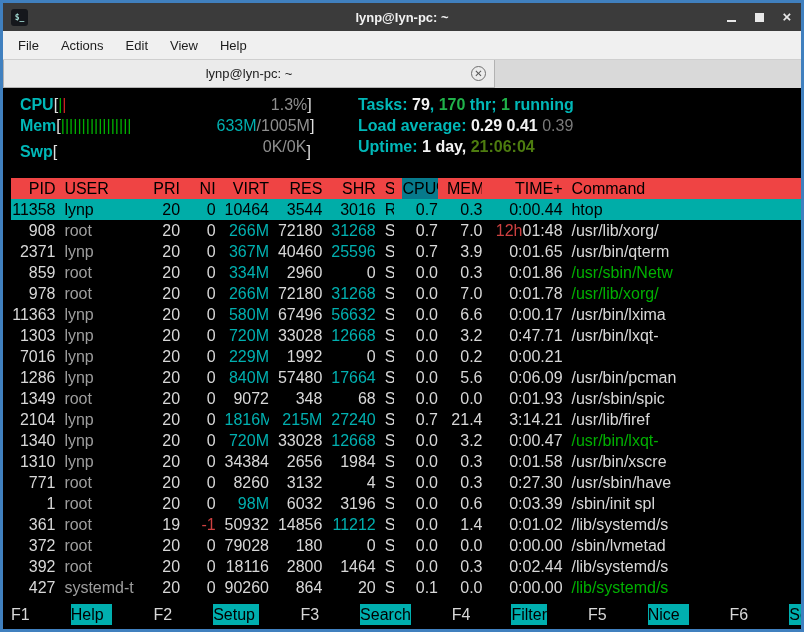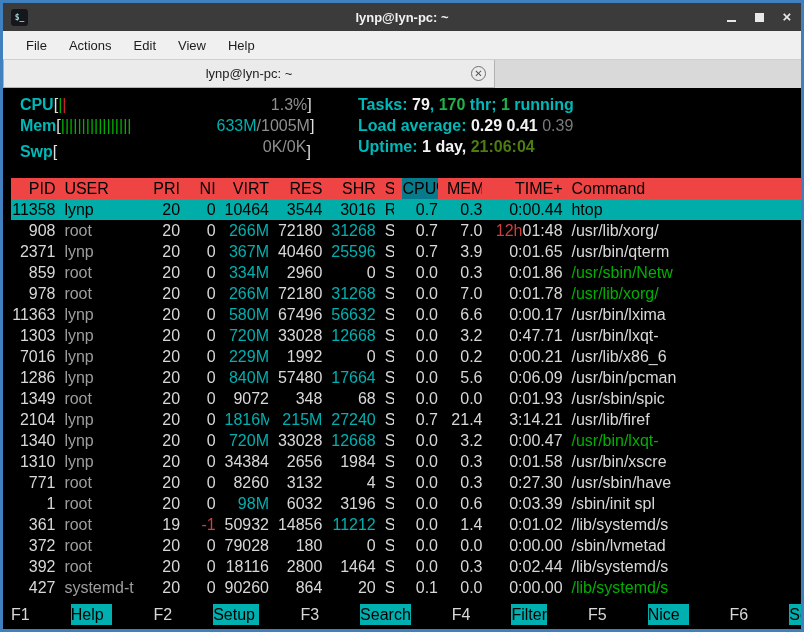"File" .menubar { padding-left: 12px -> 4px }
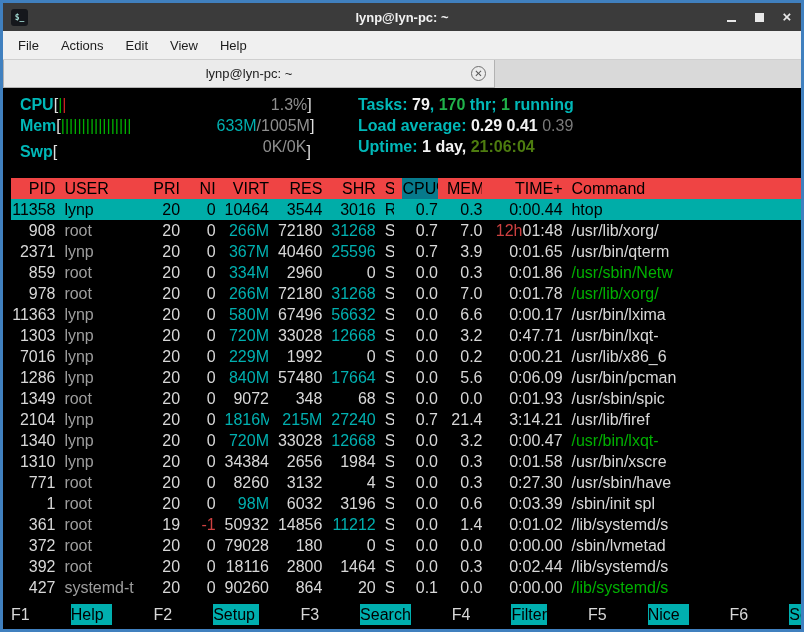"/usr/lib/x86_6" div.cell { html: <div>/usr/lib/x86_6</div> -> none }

###

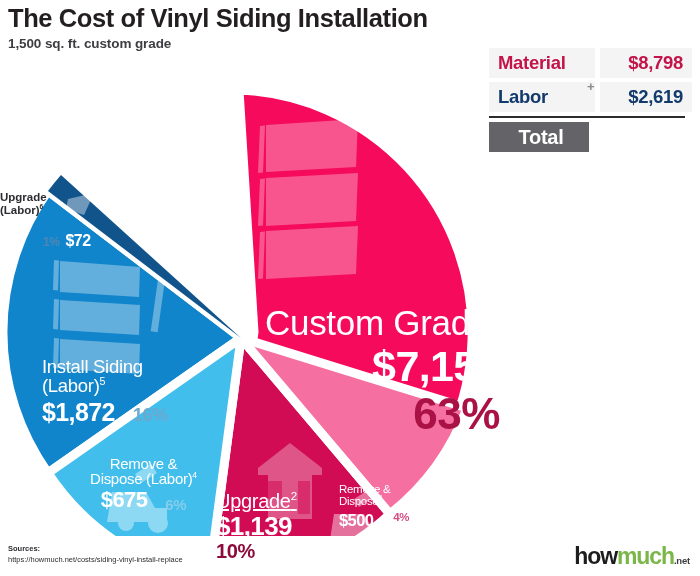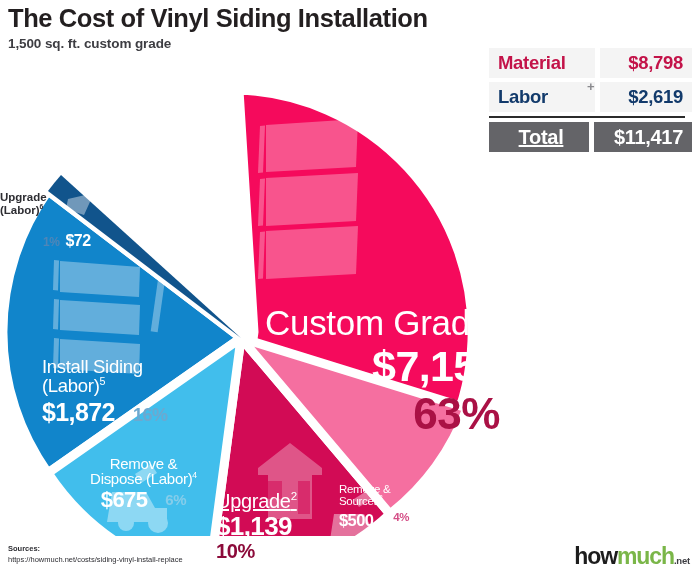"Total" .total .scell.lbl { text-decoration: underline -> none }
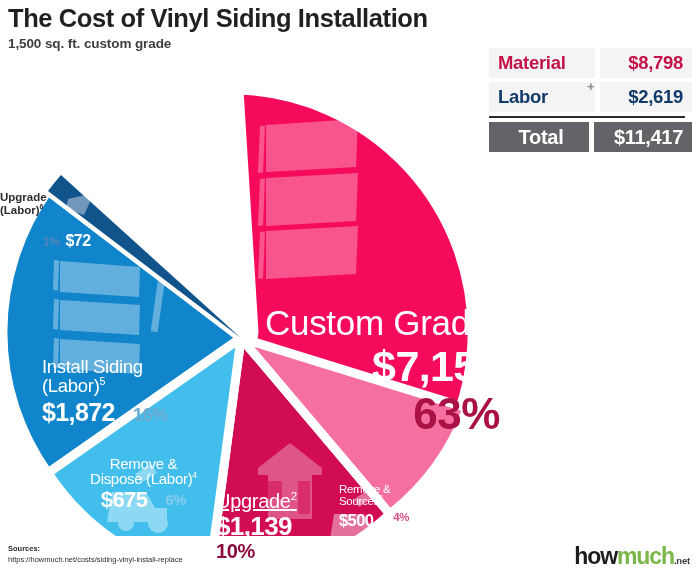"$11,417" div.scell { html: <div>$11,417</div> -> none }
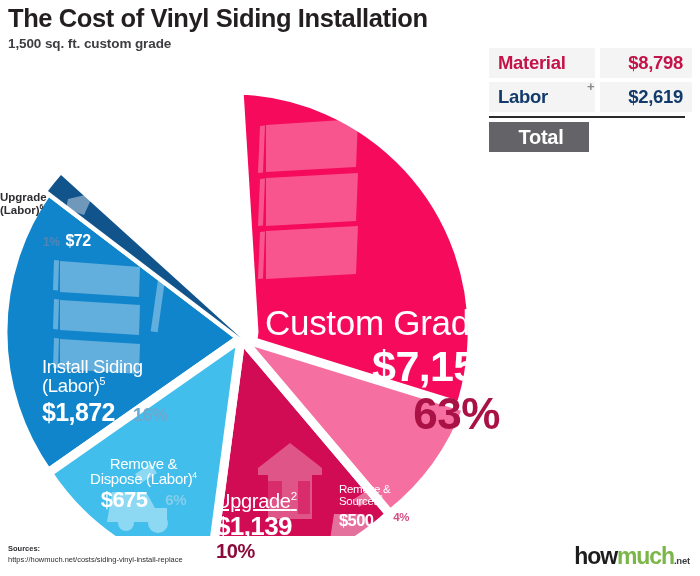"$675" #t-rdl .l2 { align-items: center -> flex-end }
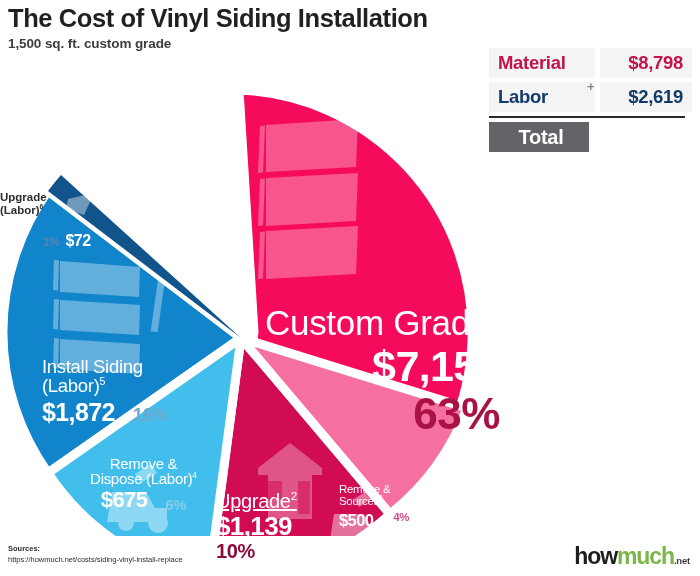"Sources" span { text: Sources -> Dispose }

###

Problem →
Exactly the lines above from the one that contains "text-decoration: underline ->" down to the one that contains "text: Sources ->" are to be output, both ends kept and pictures omitted.

Response →
"Total" .total .scell.lbl { text-decoration: underline -> none }
"$11,417" div.scell { html: <div>$11,417</div> -> none }
"$675" #t-rdl .l2 { align-items: center -> flex-end }
"Sources" span { text: Sources -> Dispose }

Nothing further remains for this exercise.